> TASK BRIEF: Each entry that follows should be retyped exactly.

> MATERIAL PROVIDED:
-- Opening Marker --

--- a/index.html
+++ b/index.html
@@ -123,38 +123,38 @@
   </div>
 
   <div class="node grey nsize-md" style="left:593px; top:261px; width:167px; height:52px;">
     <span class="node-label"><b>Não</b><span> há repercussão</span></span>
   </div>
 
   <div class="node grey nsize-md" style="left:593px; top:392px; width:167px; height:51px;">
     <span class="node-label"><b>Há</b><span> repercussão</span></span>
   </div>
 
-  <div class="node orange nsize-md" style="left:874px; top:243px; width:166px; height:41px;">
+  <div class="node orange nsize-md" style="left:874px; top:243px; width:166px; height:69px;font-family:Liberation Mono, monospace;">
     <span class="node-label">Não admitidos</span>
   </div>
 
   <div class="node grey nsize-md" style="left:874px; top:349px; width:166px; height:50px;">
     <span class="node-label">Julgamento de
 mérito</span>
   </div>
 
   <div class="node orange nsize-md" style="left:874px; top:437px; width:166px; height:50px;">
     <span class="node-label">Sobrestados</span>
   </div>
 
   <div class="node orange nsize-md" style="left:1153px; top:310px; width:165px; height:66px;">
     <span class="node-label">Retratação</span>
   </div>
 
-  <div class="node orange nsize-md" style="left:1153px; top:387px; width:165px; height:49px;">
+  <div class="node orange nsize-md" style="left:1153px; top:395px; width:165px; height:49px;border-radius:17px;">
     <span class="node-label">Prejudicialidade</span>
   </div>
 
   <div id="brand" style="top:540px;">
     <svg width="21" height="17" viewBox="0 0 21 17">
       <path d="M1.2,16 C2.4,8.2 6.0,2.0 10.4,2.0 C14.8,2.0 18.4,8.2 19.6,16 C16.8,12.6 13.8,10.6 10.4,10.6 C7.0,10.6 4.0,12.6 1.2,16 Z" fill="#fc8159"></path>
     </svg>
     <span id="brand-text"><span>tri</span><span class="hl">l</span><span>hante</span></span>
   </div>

-- Closing Marker --

> COMPLETED EXERCISE:
--- a/index.html
+++ b/index.html
@@ -123,38 +123,38 @@
   </div>
 
   <div class="node grey nsize-md" style="left:593px; top:261px; width:167px; height:52px;">
     <span class="node-label"><b>Não</b><span> há repercussão</span></span>
   </div>
 
   <div class="node grey nsize-md" style="left:593px; top:392px; width:167px; height:51px;">
     <span class="node-label"><b>Há</b><span> repercussão</span></span>
   </div>
 
-  <div class="node orange nsize-md" style="left:874px; top:243px; width:166px; height:41px;">
+  <div class="node orange nsize-md" style="left:874px; top:243px; width:166px; height:69px;font-family:Liberation Mono, monospace;">
     <span class="node-label">Não admitidos</span>
   </div>
 
   <div class="node grey nsize-md" style="left:874px; top:349px; width:166px; height:50px;">
     <span class="node-label">Julgamento de
 mérito</span>
   </div>
 
   <div class="node orange nsize-md" style="left:874px; top:437px; width:166px; height:50px;">
     <span class="node-label">Sobrestados</span>
   </div>
 
   <div class="node orange nsize-md" style="left:1153px; top:310px; width:165px; height:66px;">
     <span class="node-label">Retratação</span>
   </div>
 
-  <div class="node orange nsize-md" style="left:1153px; top:387px; width:165px; height:49px;">
+  <div class="node orange nsize-md" style="left:1153px; top:395px; width:165px; height:49px;border-radius:17px;">
     <span class="node-label">Prejudicialidade</span>
   </div>
 
   <div id="brand" style="top:540px;">
     <svg width="21" height="17" viewBox="0 0 21 17">
       <path d="M1.2,16 C2.4,8.2 6.0,2.0 10.4,2.0 C14.8,2.0 18.4,8.2 19.6,16 C16.8,12.6 13.8,10.6 10.4,10.6 C7.0,10.6 4.0,12.6 1.2,16 Z" fill="#fc8159"></path>
     </svg>
     <span id="brand-text"><span>tri</span><span class="hl">l</span><span>hante</span></span>
   </div>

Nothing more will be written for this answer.